Introduction
Since its release in March 2009, Microsoft Internet Explorer 8 has made it easier than ever before for you to build and maintain sites that reach and maintain contact with your customers. Built-in developer tools make it efficient and easy to develop and debug your site. New extensibility capabilities let you differentiate your site and keep customers coming back.
- Create rich sticky experiences
- True and accurate standards support. Code once. Run everywhere
- Great tooling support right out of the box
In this paper, we will take a look at the enhanced Internet Explorer 8 feature set, compatibility with previous versions and some topics relevant to developers.
Enhancements in IE8
User Features at a Glance
Category | Feature | Description |
Performance | Accelerators | Help you quickly perform your everyday browsing tasks without navigating to other websites to get things done. |
| Search suggestions | New search capabilities in Internet Explorer 8 will offer relevant suggestions as you type words into the search box to help save time. |
| Visual suggestions | Search box has been updated to enable search providers to provide a “visual search”. |
| Find On Page | Redesigned Find On Page toolbar, The toolbar is integrated below the tab row, so that it does not obscure any content on the page. |
| Address Bar | New address bar will drop down with an Intellisense-like list of suggestions from the user’s history & favorites. |
| Faster | Faster startup, faster loading, faster rendering, faster script engine. |
Ease of Use | Web Slices | Keep up with frequently updated sites directly from the new Favorites Bar.
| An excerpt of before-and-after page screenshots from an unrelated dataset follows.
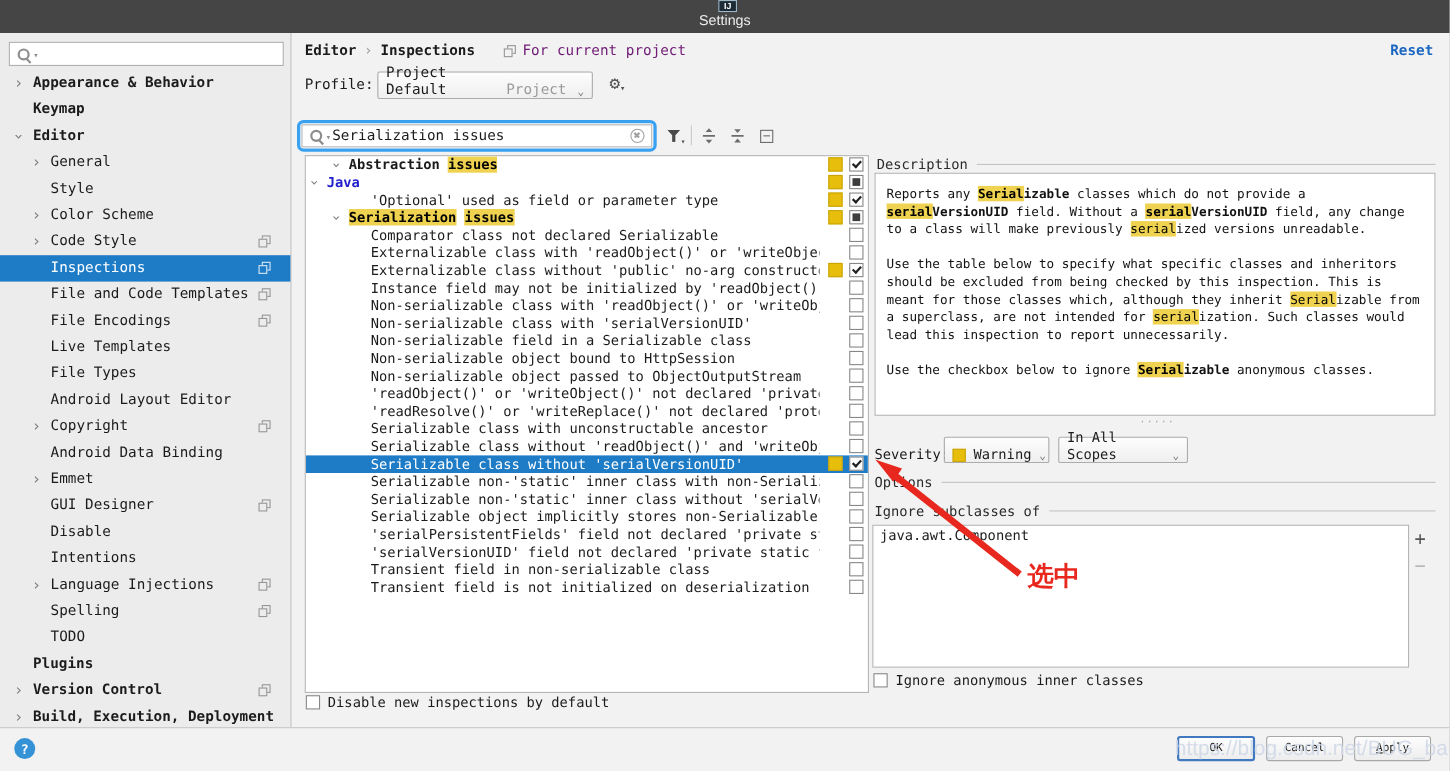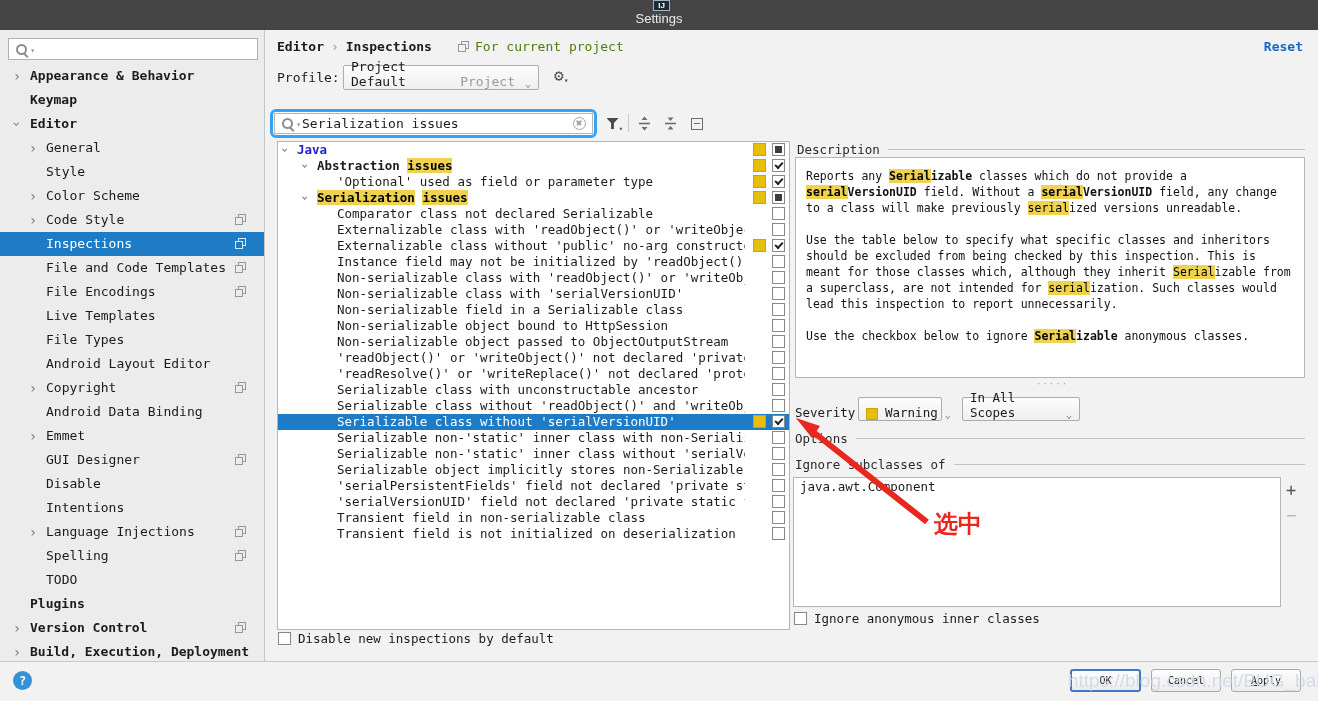"For current project" #forproj { color: #4d7c0f -> #701a75 }
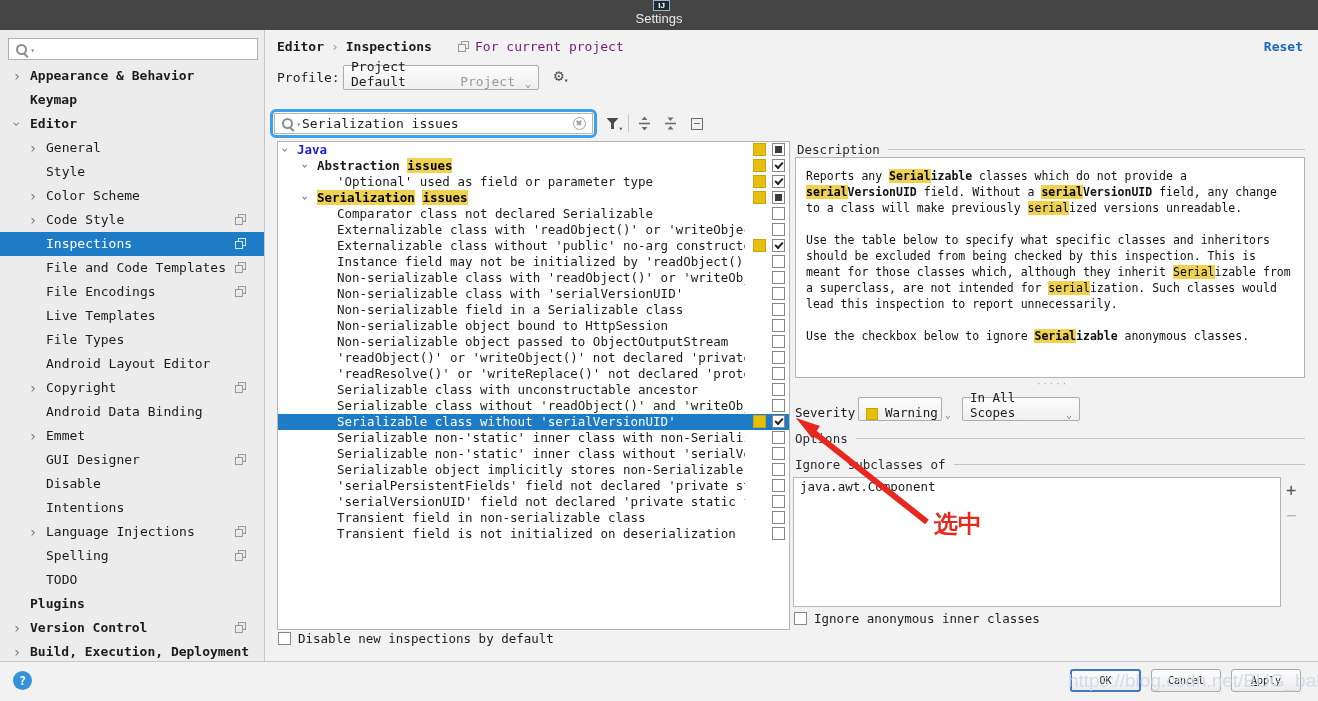"Java" div.t-row { order: before "Abstraction issues" -> after "Abstraction issues" }
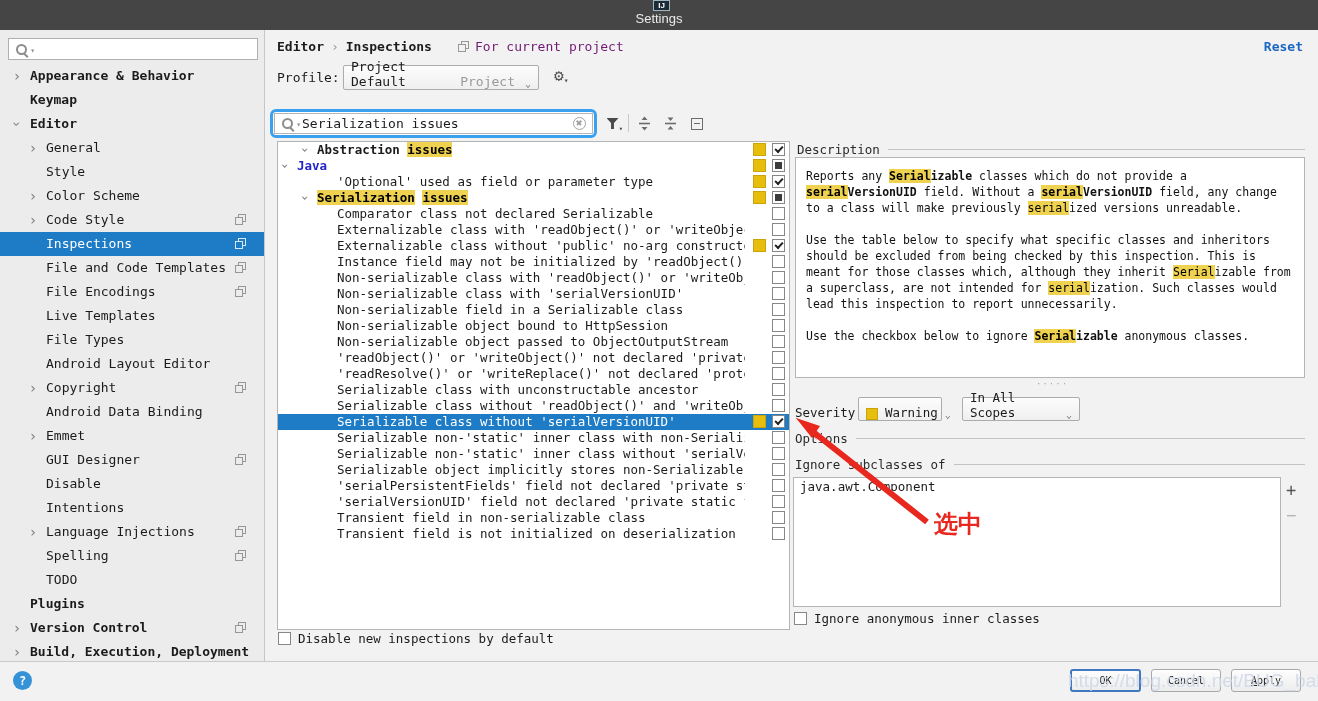"Warning" #severity-dd { width: 84px -> 96px }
If a Web Slice is available on a page, a green Web Slices icon will appear in the Command Bar. |
| Compatibility View | Internet Explorer 8 is a new release and some websites may not yet be ready for the new browser. Click the Compatibility View toolbar button to display the website as viewed in Internet Explorer. |
| Enhanced tabbed browsing | When one tab is opened from another, the new tab is placed next to the originating tab and color coded. |
| Improved favorites and history management | You can save Favorites, RSS Feeds, and Web Slices to the Favorites Bar that appears across the top of the browser. |
| Improved favorites and history management | You can save Favorites, RSS Feeds, and Web Slices to the Favorites Bar that appears across the top of the browser. |
| Redesigned New Tab page | The New Tab page loads quickly and provided links make it easier to get started on your next browsing activity. |
| Improved Zoom | Adaptive Page Zoom improves upon traditional zoom-in/zoom-out functionality in the browser by intelligently relaying out the page content and eliminating the need to scroll left and right. |
| A better back button | Now when you hit the back button, more pages will behave the way you expect. |
Safety | Stay Safer Online | Helps protect you from today's threats, including malware and phishing, as well as emerging threats that can compromise your computer without your knowledge. |
| SmartScreen | Set of technologies designed to help protect users from a malicious website by blocking either the entire site or the dangerous content.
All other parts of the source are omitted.